A pirate murdering the crap out of someone. (Image in Public Domain)

After hearing that, it might not surprise you to learn that dishonesty was a also common trait among pirates. Law abiding sailors, especially merchants & explorers, were always fearing pirate attacks. These ocean-going outlaws were much harder to detect & combat back then. This caused many ships to be tricked, & seized or sunk. This is due to one pirate battle tactic, which blatant flew in the face of contemporary rules of naval warfare.

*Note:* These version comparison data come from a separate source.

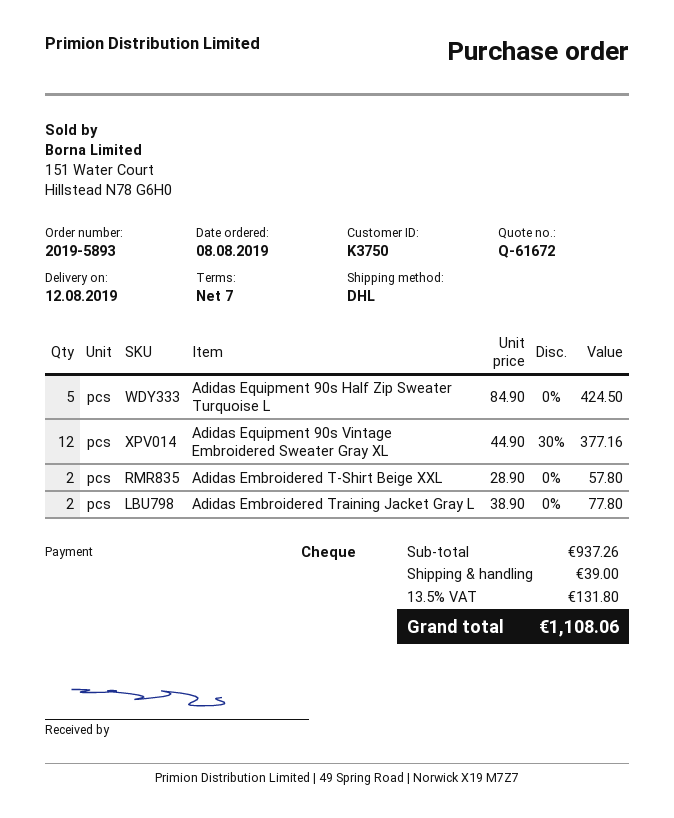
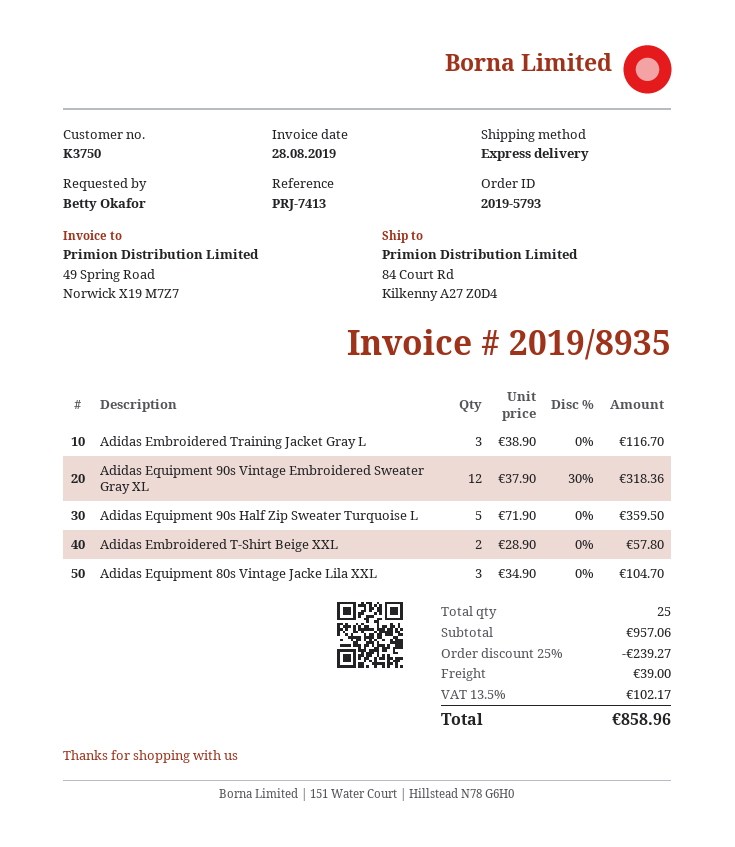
order number: 2019-5893 -> 2019-5793
shipping method: DHL -> express
Adidas Equipment 90s Half Zip Sweater Turquoise L: 5 x 84.90 = 424.50 -> 5 x 71.90 = 359.50
Adidas Equipment 90s Vintage Embroidered Sweater Gray XL: 12 x 44.90 - 30% = 377.16 -> 12 x 37.90 - 30% = 318.36
Adidas Embroidered Training Jacket Gray L: 2 x 38.90 = 77.80 -> 3 x 38.90 = 116.70
Adidas Equipment 80s Vintage Jacke Lila XXL: none -> 3 x 34.90 = 104.70
subtotal: 937.26 -> 957.06
discount: none -> 25% = 239.27
tax: 13.5% = 131.80 -> 13.5% = 102.17
total: 1108.06 -> 858.96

In the days of sailing ships & cannon battles, “colors” was just another word for flag. Warships were required to display the flag of their respective nation.  A lowered flag meant a surrender (This is also where the phrase, “nailing your colors to the mast” comes from: if the ship had absolutely no intention of surrendering, a flag nailed to its mast would negate the chance of it accidentally being lowered). It was simply a way of identifying a ship’s allegiance & a way to distinguish it from its enemy. Here’s where the pirate’s tactic came in. They would fly the flag of the nation to which the ship they were ambushing belonged. Now that the outlaws had their prey believing they were friendly, they could sneak up really close. Just before attacking, they would lower the flag & replace it with some form of the Jolly Roger, showing their true colors, & therefore, true intentions.


The true colors of pirate ships: the Jolly Roger (Photo courtesy of Wikipedia user, WarX)

Pretty sneaky, huh?

Now you know; you’re welcome.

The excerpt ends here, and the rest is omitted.